The mother of three, from Summerhill, Wrexham, says her problems began at about the age of 13 when she started hanging out with older children who were drinking, smoking and taking drugs.

She said: “I was a clever kid at school, always in the top sets and I had a great family but I never felt I fitted in and I was with the wrong crowd. I didn’t like myself and I had low self-esteem.

“The substances I took filled that void and I was confident. When I started taking drugs there wasn’t much drugs and lots of laughter, by the end there was lots of drugs and no laughter.

“I started smoking cannabis and ecstasy and drinking alcohol and by 14 I was selling LSD – there wasn’t much profit in it, it was so I could buy more drugs.

“I progressed to methadone reefers by 17 and I got really good at blagging doctors for prescription drugs.

“In the beginning it was very enjoyable but drugs lied to me. They promised me not to worry and that I’d never feel sadness or pain and at the time it was exciting and by 18 I was an addict.

“Then doctors around Wrexham stopped prescribing methadone and I was addicted to them and I woke up feeling ill, vomiting, and that was the withdrawal symptoms.

“Since then I’ve put myself through detox so many times and then just convinced myself that just having one would be OK.

“I’ve moved away because I thought it was the place rather than me that was the problem.

“I lived in Liverpool and in Lancashire and I went to prison for the first time for dealing in 2008 and after that I actually got a good job, working for a bakery, and progressed to senior sales assistant but then went to jail again in 2013.”

In the meantime Zoe had also had three daughters and the loss of them and her mum falling ill while she was in prison that made her determined to kick the habit.

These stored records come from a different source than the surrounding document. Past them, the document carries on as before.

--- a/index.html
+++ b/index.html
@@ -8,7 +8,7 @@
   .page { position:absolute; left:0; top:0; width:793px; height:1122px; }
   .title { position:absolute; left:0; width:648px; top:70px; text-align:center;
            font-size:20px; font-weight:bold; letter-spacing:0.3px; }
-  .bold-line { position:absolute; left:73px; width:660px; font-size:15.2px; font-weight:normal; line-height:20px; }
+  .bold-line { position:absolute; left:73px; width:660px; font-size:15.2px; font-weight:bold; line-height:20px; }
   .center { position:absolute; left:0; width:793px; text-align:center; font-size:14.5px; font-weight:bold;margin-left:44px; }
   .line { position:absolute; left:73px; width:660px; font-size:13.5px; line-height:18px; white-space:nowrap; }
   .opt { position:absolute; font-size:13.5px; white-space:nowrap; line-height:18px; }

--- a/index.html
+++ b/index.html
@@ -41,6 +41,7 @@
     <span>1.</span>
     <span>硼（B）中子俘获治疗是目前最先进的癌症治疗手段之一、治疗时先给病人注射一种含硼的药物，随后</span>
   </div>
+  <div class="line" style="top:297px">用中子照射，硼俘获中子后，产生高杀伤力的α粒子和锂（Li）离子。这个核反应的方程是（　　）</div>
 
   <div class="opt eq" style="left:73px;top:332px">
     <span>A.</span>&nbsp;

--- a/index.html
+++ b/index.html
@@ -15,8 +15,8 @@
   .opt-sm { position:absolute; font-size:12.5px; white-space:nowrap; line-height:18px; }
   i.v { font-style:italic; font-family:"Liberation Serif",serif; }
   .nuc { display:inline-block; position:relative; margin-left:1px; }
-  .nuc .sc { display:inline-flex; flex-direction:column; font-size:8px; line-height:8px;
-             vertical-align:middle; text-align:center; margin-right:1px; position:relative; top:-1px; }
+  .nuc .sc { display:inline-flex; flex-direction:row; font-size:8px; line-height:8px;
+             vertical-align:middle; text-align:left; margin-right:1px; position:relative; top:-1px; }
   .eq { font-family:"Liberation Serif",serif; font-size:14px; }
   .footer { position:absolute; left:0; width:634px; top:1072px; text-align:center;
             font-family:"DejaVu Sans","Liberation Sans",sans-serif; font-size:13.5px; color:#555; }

She said: “I was robbing my children of their mum and robbing my mum of her daughter and thee drugs weren’t masking the fact that my mum was looking after my children and thee damage my addiction was doing to them and to her.

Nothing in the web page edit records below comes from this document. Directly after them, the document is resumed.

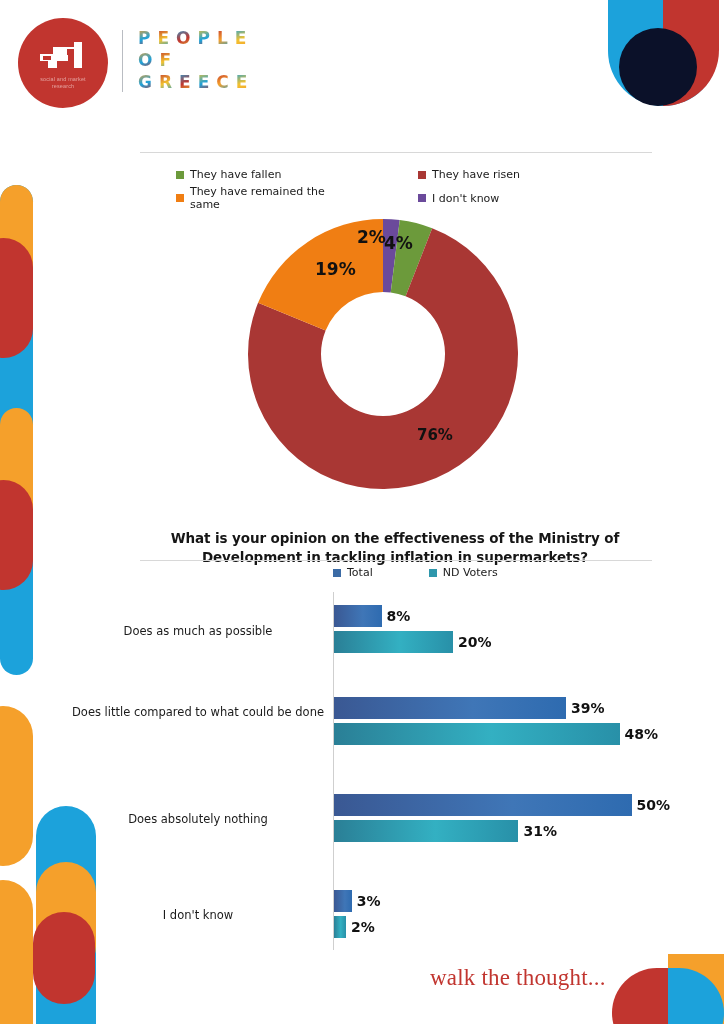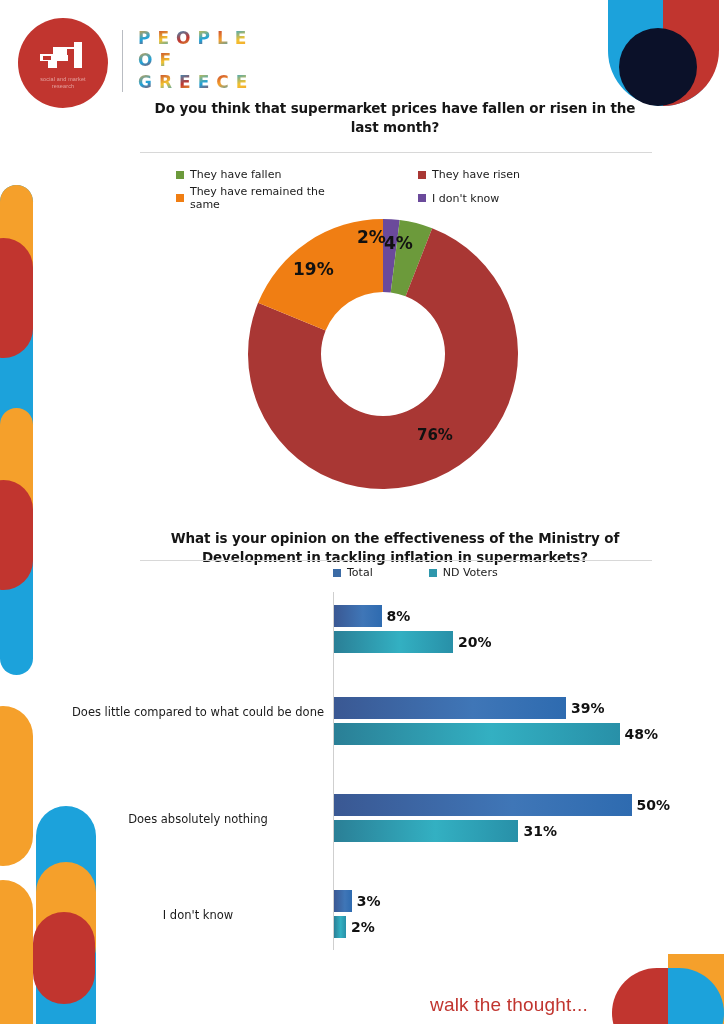--- a/index.html
+++ b/index.html
@@ -205,7 +205,6 @@
       </div>
   </div>
 
-  <div class="chart-title" style="left:140px; top:99px; width:510px;">Do you think that supermarket prices have fallen or risen in the last month?</div>
   <div class="hrule" style="left:140px; top:152px; width:512px;"></div>
 
   <div class="legend" style="left:176px; top:168px; width:420px; gap:4px 62px;">

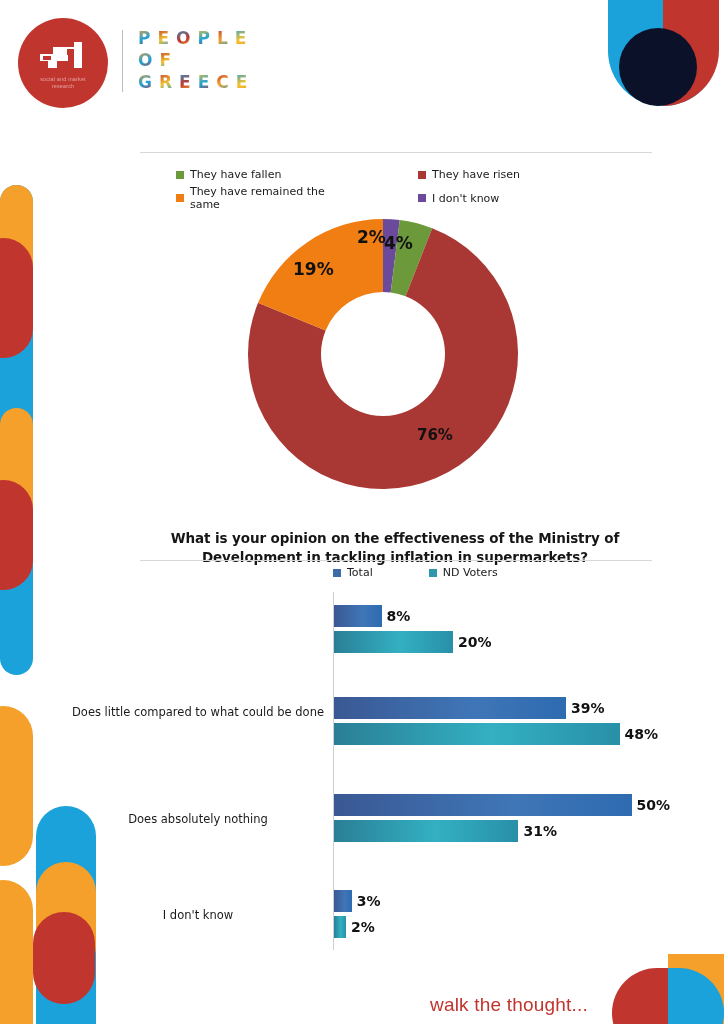--- a/index.html
+++ b/index.html
@@ -235,7 +235,7 @@
           <path d="M15.076337816672364,83.82306548154884 A135,135 0 0 1 139.99999999999997,0 L140,73 A62,62 0 0 0 82.62765144173102,111.4965189618965 Z" fill="#F07E13"></path>
         </g>
     </svg>
-    <div class="slice-label" style="left:50px; top:40px; font-size:17px;">19%</div>
+    <div class="slice-label" style="left:72px; top:40px; font-size:17px;">19%</div>
     <div class="slice-label" style="left:114px; top:8px; font-size:17px;">2%</div>
     <div class="slice-label" style="left:141px; top:14px; font-size:17px;">4%</div>
     <div class="slice-label" style="left:174px; top:207px; font-size:15px;">76%</div>

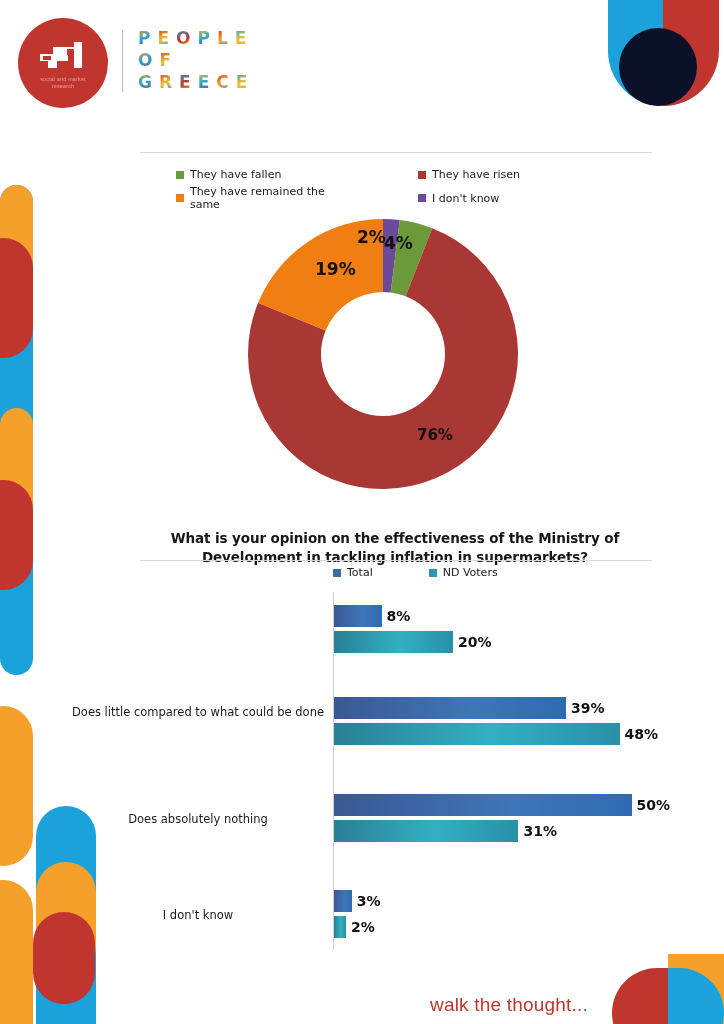--- a/index.html
+++ b/index.html
@@ -257,6 +257,7 @@
 
   <div class="axis-line" style="left:333px; top:592px; height:358px;"></div>
   <div id="bar-area" style="position:absolute; left:0; top:592px; width:724px; height:360px;">
+      <div class="cat-label" style="top: 32px; right: 396px; width: 260px;">Does as much as possible</div>
       <div class="bar total" style="left: 334px; top: 13px; width: 47.6px;"></div>
       <div class="bar-val" style="left: 386.6px; top: 13px;">8%</div>
       <div class="bar nd" style="left: 334px; top: 39px; width: 119px;"></div>

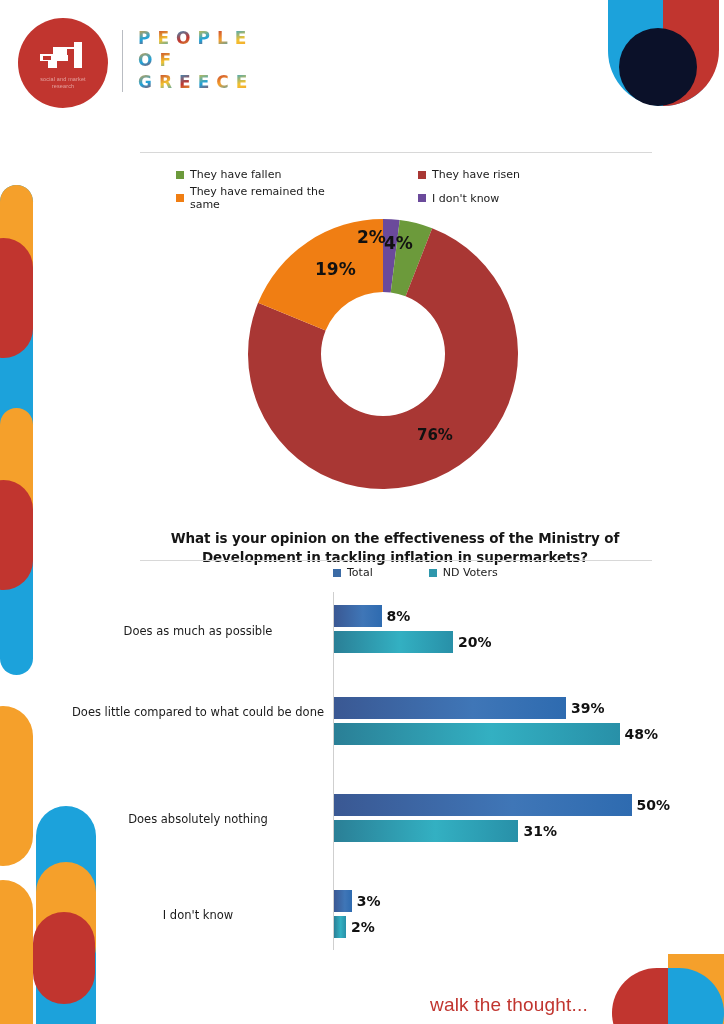--- a/index.html
+++ b/index.html
@@ -129,10 +129,9 @@
 
   .tagline {
     position: absolute;
-    font-family: Liberation Sans, sans-serif;
-    font-size: 19px; color: #C1352F; font-weight: 400;
+    font-family: Liberation Serif, serif;
+    font-size: 23px; color: #C1352F; font-weight: 400;
     letter-spacing: .2px;
-    margin-top: 29px;
   }
 </style>
 </head>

“On my daughter’s 18th birthday, the most important day of her life, I was in prison so when I came out I went on a 12-step programme with recovered addicts showing me there was a way out.

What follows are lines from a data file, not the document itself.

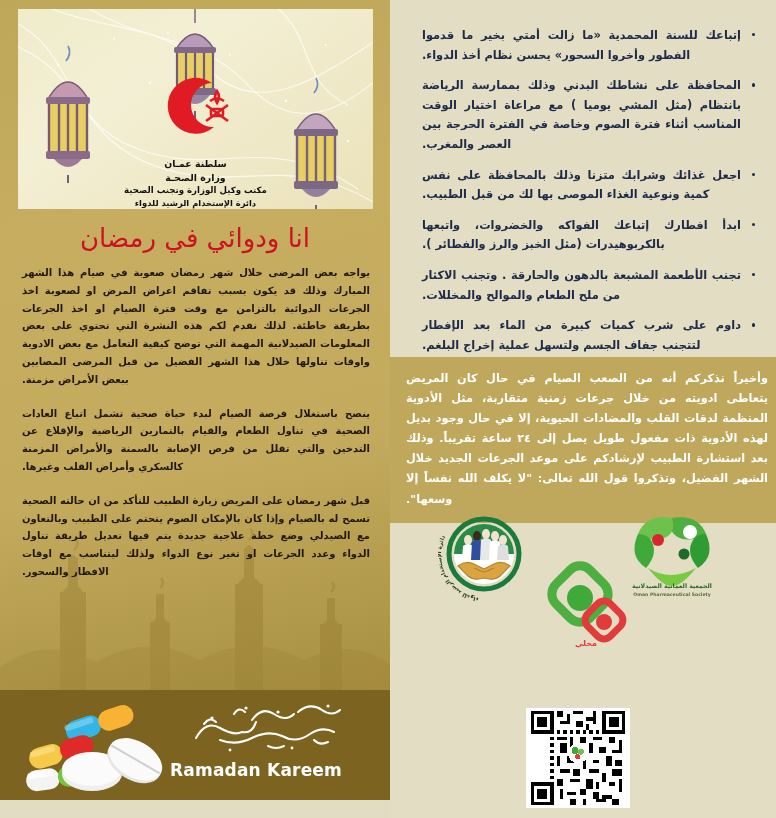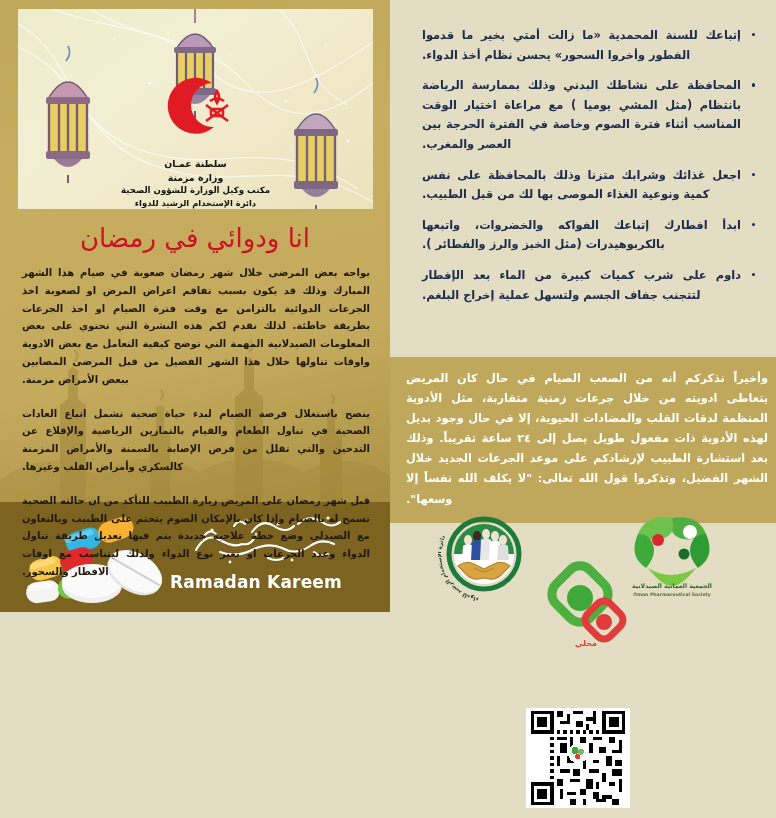--- a/index.html
+++ b/index.html
@@ -124,7 +124,7 @@
   .left-col {
     position: relative;
     width: 390px;
-    height: 612px;
+    height: 800px;
     flex: 0 0 390px;
     background: linear-gradient(168deg, #bfa75a 0%, #c6ad60 28%, #c3aa5d 58%, #9c8437 100%);
     overflow: hidden;

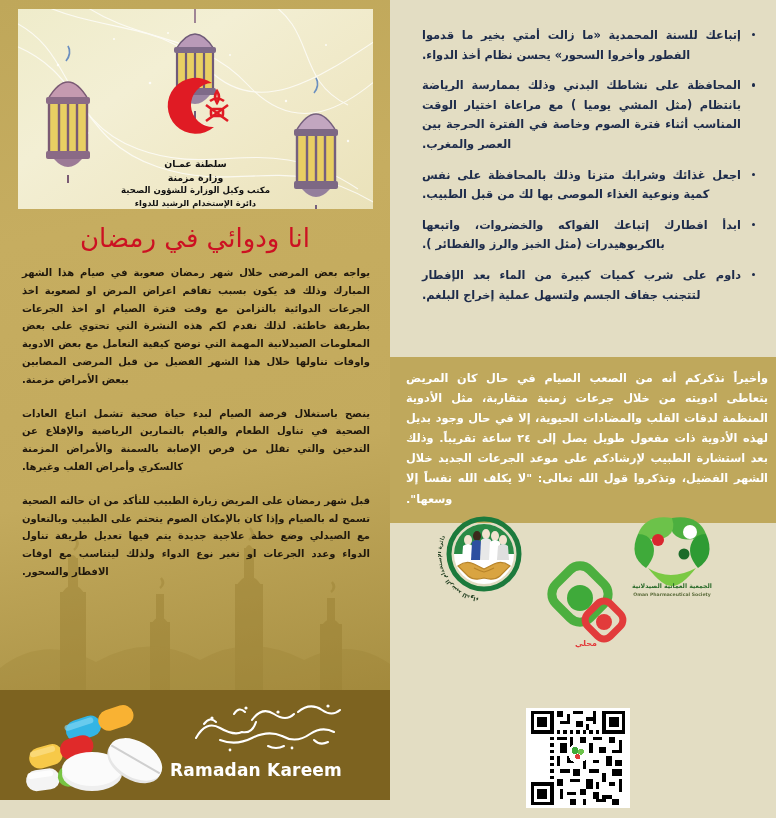--- a/index.html
+++ b/index.html
@@ -538,7 +538,7 @@
 
       <div class="ministry-text">
         <div class="m1">سلطنة عمـان</div>
-        <div class="m2">وزارة مزمنة</div>
+        <div class="m2">وزارة الصحـة</div>
         <div class="m3">مكتب وكيل الوزارة للشؤون الصحية</div>
         <div class="m4">دائرة الإستخدام الرشيد للدواء</div>
       </div>

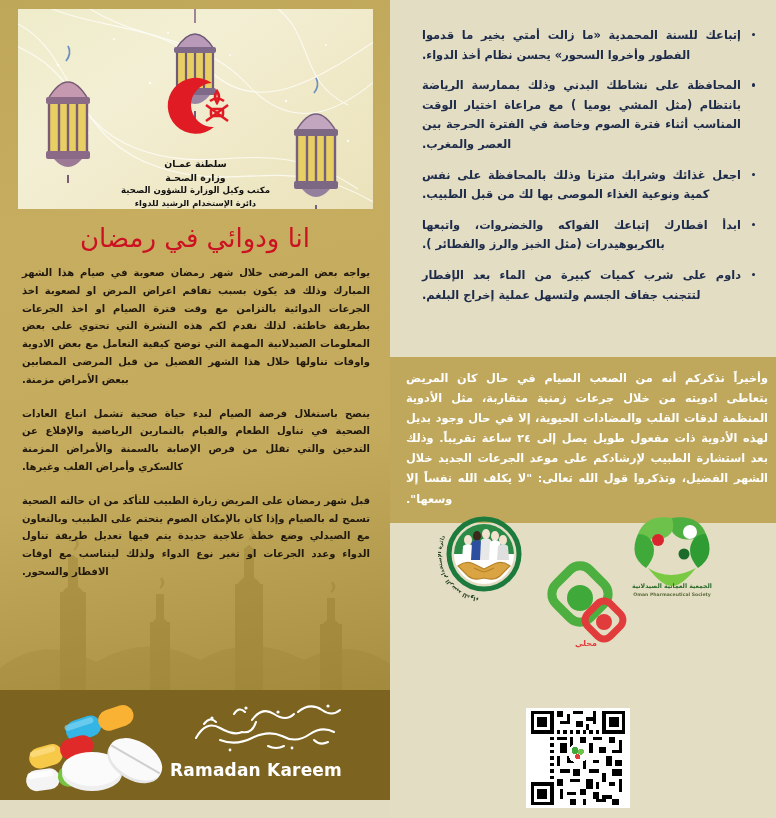--- a/index.html
+++ b/index.html
@@ -539,7 +539,7 @@
       <div class="ministry-text">
         <div class="m1">سلطنة عمـان</div>
         <div class="m2">وزارة الصحـة</div>
-        <div class="m3">مكتب وكيل الوزارة للشؤون الصحية</div>
+        <div class="m3">مكتب وكيل الوزارة وتجنب الصحية</div>
         <div class="m4">دائرة الإستخدام الرشيد للدواء</div>
       </div>
     </div>

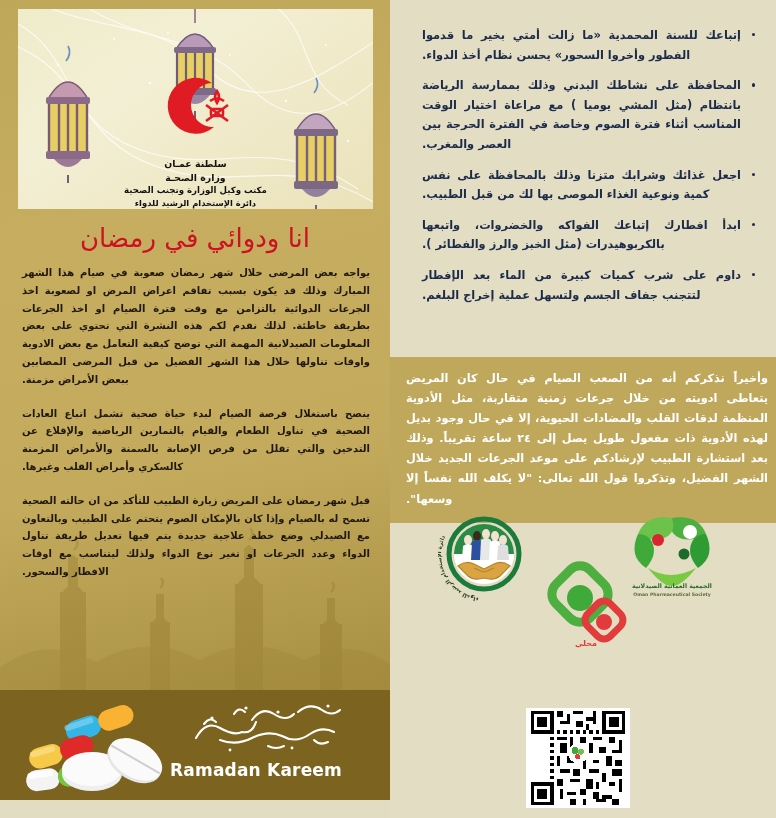--- a/index.html
+++ b/index.html
@@ -252,6 +252,10 @@
       <li class="bullet">
         <span class="dot"></span>
         <span>ابدأ افطارك إتباعك الفواكه والخضروات، واتبعها بالكربوهيدرات (مثل الخبز والرز والفطائر ).</span>
+      </li>
+      <li class="bullet">
+        <span class="dot"></span>
+        <span>تجنب الأطعمة المشبعة بالدهون والحارقة . وتجنب الاكثار من ملح الطعام والموالح والمخللات.</span>
       </li>
       <li class="bullet">
         <span class="dot"></span>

“The more I stayed clean, the more my family realised I meant it this time and now it’s exactly two years and a week that I have been clean to the day I received the award.

“I feel great and I can look myself in the mirror and can be a mum and a daughter and help others and repay the people and the community of Wrexham for the trouble I caused.

“I look at it like a relay race. Someone has given me the baton and that’s why I’m still clean and I pass that baton on to others.”

Zoe volunteers with drug addiction agency CAIS and now also works as a healthcare support worker at the Hafan Wen detoxification centre in Wrexham and she added: “CAIS haven’t just given me my life back, they’ve given my family me back.”

Commissioner Jones nominated Zoe himself and  said: “Zoe has always made herself available to others after coming from a very dark place herself, she selflessly goes out into her community trying to show people that there is a better way to live.

“She is always trying to pass a message of recovery on and she has helped many onto the path of recovery because of her.

“Zoe has overcome a very long battle with her drug addiction and life of chaos and has turned her life completely around within the last two years and she is now a beacon of hope for many in the community.”

Mr Jones, a former police inspector, felt it was important to recognise the efforts of often unsung heroes in the community.

He said: “One thing all our winners have in common is that they make North Wales a better and safer place to live and work.

“There are many selfless people who do a lot of good in the community by helping North Wales Police and these silent workers go way beyond anybody else to make a contribution and ensure their communities are safe.

“In the overwhelming number of cases, this a personal commitment made without expectation of any kind of reward or recognition.

“This awards ceremony is an opportunity to recognise the unstinting efforts these unsung heroes and heroines and to encourage others to follow their good example.”